'''

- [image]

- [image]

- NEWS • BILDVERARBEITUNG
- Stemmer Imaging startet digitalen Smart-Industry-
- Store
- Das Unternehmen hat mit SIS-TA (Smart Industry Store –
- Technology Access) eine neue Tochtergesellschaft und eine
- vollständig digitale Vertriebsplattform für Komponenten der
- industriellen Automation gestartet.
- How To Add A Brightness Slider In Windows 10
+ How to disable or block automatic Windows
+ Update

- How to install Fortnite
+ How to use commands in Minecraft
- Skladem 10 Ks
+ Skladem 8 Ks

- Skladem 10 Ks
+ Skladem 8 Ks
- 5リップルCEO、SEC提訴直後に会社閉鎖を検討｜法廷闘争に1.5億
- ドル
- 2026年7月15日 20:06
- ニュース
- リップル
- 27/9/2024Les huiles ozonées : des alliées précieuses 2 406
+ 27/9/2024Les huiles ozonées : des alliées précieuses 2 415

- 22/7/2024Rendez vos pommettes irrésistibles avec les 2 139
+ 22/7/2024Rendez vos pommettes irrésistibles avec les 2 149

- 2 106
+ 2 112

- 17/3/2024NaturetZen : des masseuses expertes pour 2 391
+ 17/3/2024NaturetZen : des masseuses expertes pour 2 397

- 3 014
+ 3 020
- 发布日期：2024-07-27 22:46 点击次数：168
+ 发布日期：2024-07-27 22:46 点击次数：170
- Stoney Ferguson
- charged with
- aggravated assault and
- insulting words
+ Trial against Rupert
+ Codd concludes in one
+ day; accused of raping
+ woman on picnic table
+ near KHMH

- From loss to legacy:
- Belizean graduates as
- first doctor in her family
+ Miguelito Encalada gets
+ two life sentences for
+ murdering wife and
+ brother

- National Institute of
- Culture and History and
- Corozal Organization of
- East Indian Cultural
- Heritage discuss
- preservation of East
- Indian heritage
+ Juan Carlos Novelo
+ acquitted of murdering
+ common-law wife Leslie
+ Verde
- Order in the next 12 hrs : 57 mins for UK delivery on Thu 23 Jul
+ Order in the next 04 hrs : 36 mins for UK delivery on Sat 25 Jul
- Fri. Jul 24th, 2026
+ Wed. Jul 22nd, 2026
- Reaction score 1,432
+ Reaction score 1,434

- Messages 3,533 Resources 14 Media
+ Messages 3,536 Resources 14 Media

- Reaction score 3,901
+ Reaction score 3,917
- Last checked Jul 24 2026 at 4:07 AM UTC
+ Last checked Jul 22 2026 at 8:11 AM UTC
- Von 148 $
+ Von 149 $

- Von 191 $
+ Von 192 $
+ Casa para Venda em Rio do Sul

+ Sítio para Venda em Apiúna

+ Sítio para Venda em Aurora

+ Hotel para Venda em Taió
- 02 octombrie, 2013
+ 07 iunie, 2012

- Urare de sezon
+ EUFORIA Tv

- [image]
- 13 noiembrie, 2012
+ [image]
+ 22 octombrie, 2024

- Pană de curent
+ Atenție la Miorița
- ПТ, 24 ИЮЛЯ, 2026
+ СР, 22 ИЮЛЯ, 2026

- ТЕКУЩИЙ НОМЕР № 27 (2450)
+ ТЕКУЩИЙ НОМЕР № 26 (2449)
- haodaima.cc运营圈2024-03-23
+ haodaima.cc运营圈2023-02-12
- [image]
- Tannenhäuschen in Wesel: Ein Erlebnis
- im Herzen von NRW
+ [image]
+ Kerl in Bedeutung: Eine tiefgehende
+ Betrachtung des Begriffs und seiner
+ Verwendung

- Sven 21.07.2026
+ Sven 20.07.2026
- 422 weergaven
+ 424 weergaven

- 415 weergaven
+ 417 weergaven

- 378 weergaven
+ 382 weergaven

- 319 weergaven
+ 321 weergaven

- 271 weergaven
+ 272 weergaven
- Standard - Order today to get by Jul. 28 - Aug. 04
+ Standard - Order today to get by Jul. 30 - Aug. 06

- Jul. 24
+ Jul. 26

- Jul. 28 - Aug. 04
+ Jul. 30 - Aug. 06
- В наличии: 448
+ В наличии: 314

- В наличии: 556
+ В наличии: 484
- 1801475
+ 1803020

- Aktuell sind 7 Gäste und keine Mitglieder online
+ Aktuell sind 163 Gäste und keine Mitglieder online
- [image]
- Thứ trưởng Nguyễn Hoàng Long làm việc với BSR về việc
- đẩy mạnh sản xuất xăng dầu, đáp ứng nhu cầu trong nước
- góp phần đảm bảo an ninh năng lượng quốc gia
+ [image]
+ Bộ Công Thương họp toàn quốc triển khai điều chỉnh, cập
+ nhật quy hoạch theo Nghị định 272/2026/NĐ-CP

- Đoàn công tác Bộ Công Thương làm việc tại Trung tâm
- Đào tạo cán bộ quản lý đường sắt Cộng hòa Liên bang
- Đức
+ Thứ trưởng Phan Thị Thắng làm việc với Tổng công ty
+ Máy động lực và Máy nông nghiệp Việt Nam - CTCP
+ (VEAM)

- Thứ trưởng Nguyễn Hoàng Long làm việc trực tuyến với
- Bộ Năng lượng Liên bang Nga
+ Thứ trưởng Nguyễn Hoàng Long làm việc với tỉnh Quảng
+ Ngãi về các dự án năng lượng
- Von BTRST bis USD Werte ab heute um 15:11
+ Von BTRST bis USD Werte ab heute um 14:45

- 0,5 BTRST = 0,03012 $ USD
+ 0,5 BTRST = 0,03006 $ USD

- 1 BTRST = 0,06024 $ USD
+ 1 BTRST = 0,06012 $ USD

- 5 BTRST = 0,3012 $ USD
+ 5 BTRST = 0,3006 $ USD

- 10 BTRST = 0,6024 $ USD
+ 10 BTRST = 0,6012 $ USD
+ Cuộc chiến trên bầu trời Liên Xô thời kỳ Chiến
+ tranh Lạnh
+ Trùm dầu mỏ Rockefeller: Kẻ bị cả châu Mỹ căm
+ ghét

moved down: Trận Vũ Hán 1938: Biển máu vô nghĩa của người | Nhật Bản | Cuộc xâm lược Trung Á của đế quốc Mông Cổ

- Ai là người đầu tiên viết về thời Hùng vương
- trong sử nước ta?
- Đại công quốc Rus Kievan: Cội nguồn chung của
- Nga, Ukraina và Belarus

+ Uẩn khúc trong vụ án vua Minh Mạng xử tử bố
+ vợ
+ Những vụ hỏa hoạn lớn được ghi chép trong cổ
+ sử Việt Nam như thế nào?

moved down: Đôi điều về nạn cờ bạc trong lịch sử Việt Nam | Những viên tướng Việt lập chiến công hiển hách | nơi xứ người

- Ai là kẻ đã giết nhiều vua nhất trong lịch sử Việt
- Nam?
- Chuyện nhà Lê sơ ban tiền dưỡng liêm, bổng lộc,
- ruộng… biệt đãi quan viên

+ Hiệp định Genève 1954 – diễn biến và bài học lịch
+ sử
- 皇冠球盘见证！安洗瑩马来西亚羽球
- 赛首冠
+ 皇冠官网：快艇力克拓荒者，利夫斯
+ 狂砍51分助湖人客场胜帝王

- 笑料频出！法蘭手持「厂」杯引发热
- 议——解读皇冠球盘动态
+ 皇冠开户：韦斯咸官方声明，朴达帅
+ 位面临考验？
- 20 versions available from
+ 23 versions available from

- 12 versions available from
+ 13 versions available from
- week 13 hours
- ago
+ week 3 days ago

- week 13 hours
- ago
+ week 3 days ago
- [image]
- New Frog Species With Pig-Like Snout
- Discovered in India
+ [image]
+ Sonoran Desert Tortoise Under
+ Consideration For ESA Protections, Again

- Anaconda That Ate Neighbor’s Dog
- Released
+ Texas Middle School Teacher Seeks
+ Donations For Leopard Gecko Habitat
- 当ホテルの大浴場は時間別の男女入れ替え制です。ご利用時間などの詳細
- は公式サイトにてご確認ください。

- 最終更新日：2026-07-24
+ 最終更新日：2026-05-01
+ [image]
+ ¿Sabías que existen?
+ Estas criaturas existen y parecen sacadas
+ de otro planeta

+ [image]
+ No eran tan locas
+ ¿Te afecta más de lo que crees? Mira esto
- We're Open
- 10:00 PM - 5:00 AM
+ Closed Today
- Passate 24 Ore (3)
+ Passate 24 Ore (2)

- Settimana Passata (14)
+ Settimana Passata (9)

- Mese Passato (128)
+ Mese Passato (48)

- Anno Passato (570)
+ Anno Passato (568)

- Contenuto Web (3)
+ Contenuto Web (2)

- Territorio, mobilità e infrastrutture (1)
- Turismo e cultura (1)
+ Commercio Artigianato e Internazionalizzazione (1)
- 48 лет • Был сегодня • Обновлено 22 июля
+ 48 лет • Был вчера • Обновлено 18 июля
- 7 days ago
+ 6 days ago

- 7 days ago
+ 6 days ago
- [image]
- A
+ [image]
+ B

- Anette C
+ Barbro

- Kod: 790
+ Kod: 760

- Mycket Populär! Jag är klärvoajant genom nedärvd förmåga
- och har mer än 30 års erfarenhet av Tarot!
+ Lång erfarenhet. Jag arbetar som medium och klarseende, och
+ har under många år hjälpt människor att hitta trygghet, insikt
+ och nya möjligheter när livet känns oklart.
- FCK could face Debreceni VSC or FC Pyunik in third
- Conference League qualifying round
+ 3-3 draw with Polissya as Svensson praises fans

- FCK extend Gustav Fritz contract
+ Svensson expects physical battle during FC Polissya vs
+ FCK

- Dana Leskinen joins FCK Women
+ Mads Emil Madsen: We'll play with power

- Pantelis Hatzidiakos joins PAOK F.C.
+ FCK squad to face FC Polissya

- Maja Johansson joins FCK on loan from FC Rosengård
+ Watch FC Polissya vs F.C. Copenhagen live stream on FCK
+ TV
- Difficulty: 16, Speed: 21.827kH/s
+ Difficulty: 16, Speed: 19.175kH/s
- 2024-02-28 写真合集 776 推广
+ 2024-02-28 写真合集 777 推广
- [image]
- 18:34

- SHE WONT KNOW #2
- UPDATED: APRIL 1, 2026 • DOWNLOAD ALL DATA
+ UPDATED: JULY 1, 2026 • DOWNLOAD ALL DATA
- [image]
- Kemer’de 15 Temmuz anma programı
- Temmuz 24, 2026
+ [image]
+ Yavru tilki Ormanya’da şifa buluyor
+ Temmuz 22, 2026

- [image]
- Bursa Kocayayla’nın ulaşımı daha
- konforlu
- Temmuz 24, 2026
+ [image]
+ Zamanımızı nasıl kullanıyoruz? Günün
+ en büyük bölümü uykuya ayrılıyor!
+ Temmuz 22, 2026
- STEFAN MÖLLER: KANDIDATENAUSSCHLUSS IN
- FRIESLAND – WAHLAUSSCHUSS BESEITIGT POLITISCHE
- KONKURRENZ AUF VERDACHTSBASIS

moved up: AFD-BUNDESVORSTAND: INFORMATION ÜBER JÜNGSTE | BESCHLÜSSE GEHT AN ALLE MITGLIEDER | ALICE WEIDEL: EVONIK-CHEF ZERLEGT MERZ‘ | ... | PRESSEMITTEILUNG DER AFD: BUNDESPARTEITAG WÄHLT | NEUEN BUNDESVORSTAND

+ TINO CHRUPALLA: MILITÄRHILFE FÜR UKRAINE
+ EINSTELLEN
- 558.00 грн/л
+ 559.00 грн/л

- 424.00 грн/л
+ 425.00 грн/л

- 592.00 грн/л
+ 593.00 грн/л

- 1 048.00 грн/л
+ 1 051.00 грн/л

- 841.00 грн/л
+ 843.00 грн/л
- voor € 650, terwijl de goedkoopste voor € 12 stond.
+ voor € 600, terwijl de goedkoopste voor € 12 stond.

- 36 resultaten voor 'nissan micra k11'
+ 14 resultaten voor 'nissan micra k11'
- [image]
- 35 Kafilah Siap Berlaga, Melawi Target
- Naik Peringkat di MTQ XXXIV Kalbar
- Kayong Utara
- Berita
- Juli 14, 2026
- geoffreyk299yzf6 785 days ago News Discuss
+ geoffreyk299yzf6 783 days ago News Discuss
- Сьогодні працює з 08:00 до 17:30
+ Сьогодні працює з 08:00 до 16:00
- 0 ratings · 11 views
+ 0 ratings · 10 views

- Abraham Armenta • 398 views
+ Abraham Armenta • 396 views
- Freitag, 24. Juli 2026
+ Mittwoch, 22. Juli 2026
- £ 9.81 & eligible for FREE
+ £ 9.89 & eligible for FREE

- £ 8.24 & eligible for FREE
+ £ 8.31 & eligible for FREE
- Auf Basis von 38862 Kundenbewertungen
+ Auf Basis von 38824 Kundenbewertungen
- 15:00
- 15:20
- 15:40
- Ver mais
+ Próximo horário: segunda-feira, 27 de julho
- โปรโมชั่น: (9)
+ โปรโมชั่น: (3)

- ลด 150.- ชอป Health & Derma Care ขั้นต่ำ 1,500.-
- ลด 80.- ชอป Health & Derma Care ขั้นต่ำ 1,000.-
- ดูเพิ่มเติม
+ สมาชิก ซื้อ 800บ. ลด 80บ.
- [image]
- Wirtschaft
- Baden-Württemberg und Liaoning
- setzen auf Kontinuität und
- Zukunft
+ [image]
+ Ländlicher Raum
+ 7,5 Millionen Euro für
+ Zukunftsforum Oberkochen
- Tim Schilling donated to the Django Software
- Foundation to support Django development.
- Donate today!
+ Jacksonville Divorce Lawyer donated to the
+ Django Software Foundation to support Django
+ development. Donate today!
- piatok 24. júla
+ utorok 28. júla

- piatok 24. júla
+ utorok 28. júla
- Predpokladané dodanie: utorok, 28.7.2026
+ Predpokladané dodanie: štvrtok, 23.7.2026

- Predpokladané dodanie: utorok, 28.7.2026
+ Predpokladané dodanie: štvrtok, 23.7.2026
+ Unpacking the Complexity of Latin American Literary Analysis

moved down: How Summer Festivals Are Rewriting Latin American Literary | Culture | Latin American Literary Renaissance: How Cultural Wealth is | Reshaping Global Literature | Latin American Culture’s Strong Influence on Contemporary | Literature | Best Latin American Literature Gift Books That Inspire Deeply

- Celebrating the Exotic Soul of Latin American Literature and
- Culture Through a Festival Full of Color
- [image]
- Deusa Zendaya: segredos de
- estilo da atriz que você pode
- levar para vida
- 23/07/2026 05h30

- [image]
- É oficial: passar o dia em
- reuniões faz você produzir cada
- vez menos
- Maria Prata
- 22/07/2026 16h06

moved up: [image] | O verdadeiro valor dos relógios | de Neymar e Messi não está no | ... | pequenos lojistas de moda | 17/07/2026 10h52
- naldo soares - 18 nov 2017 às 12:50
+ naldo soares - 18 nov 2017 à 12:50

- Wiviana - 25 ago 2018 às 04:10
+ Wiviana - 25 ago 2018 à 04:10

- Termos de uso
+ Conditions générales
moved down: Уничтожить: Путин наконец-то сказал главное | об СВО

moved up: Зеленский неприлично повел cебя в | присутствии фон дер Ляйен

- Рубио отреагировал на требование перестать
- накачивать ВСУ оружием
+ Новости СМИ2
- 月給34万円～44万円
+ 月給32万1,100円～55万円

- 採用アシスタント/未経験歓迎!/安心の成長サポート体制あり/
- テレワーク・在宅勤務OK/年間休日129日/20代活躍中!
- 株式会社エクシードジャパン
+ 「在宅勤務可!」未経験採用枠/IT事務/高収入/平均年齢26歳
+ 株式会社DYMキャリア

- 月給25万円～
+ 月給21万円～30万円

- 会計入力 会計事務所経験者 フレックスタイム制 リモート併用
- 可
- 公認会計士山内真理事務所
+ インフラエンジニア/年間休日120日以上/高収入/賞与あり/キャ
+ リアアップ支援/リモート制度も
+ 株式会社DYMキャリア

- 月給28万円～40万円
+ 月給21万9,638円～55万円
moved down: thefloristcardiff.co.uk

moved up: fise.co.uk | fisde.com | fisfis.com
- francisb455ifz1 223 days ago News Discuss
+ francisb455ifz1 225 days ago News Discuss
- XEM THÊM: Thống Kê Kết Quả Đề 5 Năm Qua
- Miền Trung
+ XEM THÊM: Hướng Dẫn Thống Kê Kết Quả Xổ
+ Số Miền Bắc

'''

• _Work instruction_
Lines containing the string "East" in the listing: say how many there are, giving only the number.

• _Solution to this exercise_
2